--- Assignment ---
Across all the records, filter for lines with the word "Women" and copy them.

--- The data ---
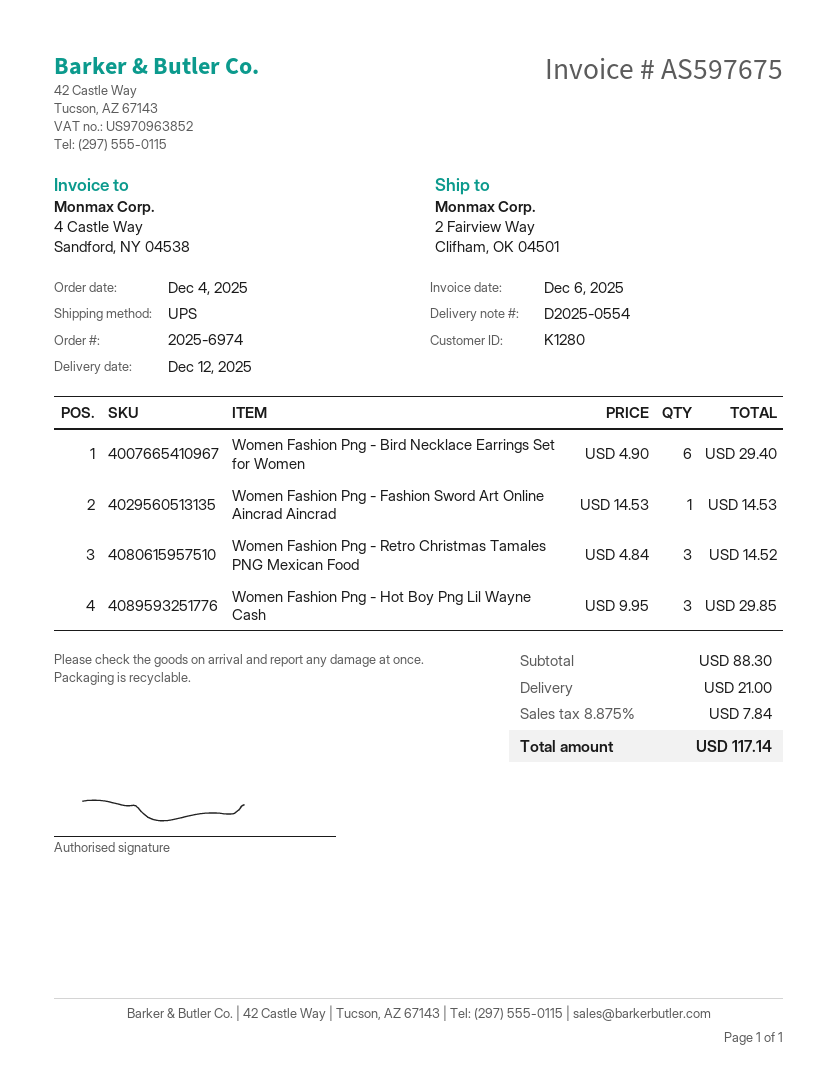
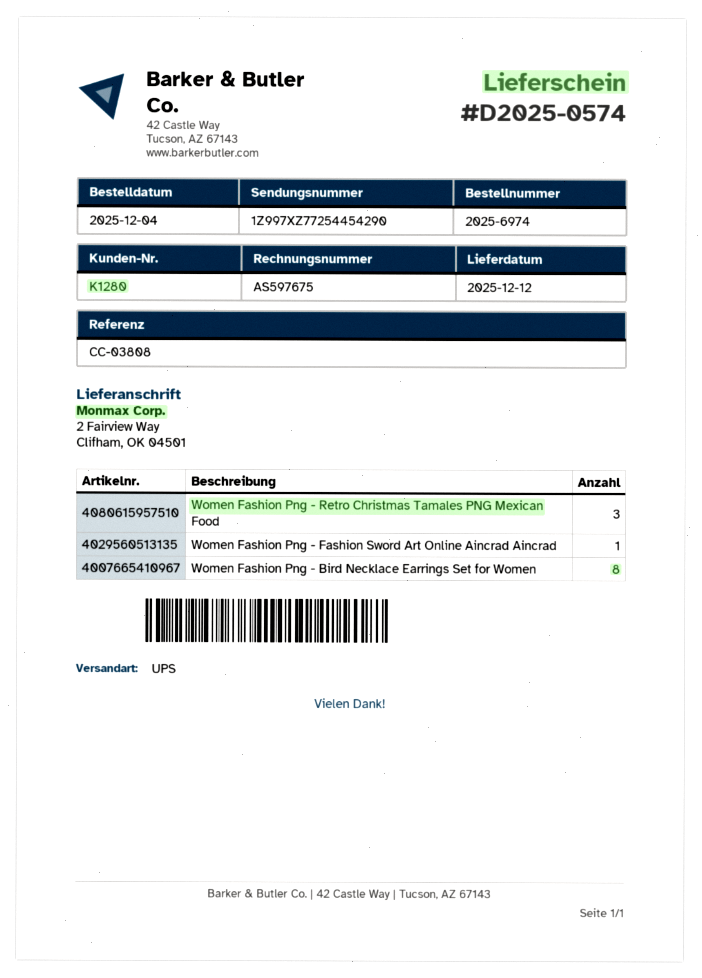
delivery note number: D2025-0554 -> D2025-0574
Women Fashion Png - Bird Necklace Earrings Set for Women: 6 -> 8
Women Fashion Png - Hot Boy Png Lil Wayne Cash: 3 -> none

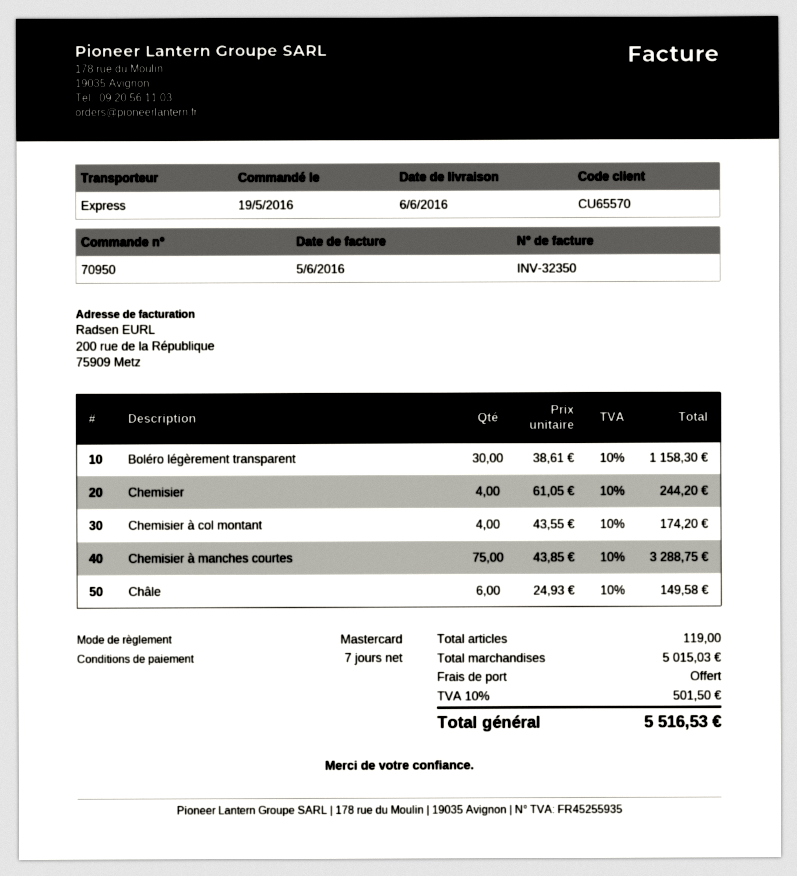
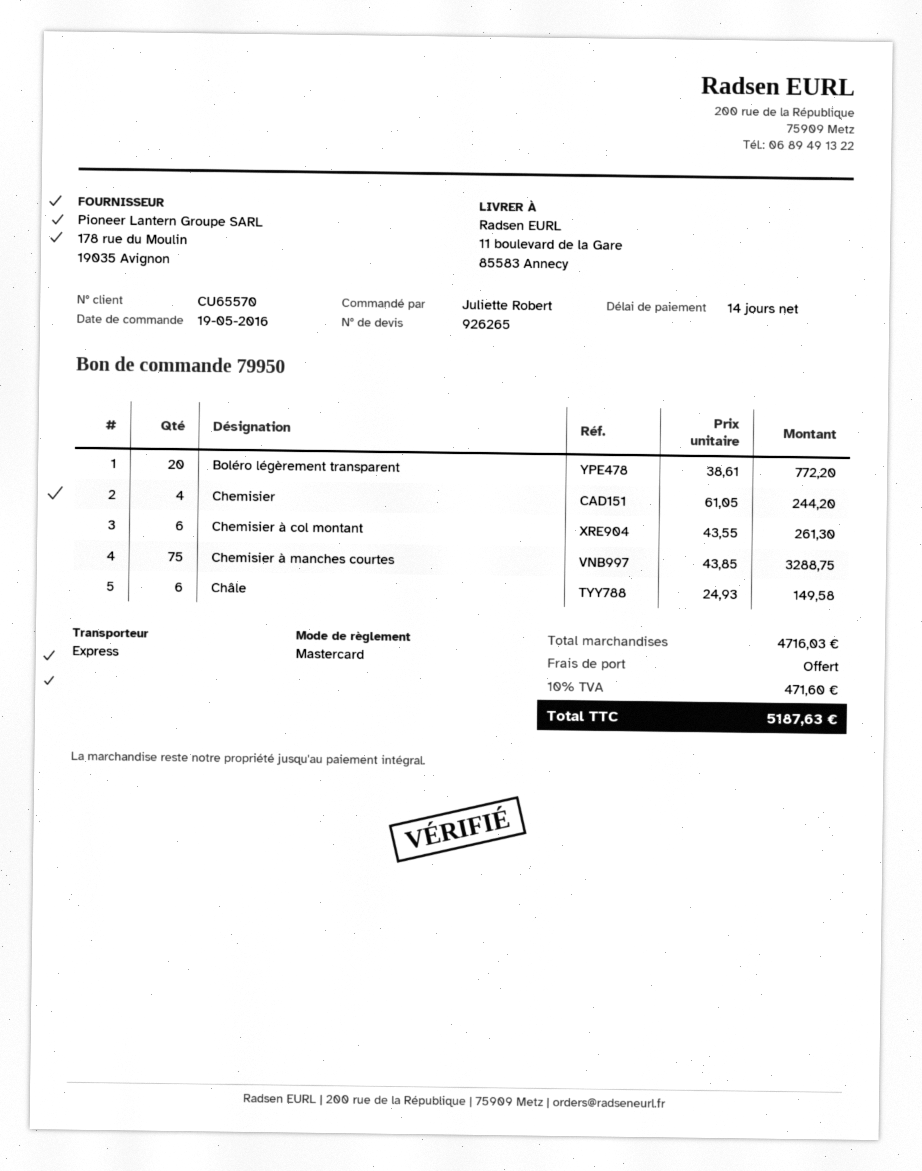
order number: 70950 -> 79950
payment terms: 7 days -> 14 days
Boléro légèrement transparent: 30 x 38.61 = 1158.30 -> 20 x 38.61 = 772.20
Chemisier à col montant: 4 x 43.55 = 174.20 -> 6 x 43.55 = 261.30
subtotal: 5015.03 -> 4716.03
tax: 10% = 501.50 -> 10% = 471.60
total: 5516.53 -> 5187.63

--- Result of this exercise ---
Women Fashion Png - Bird Necklace Earrings Set for Women: 6 -> 8
Women Fashion Png - Hot Boy Png Lil Wayne Cash: 3 -> none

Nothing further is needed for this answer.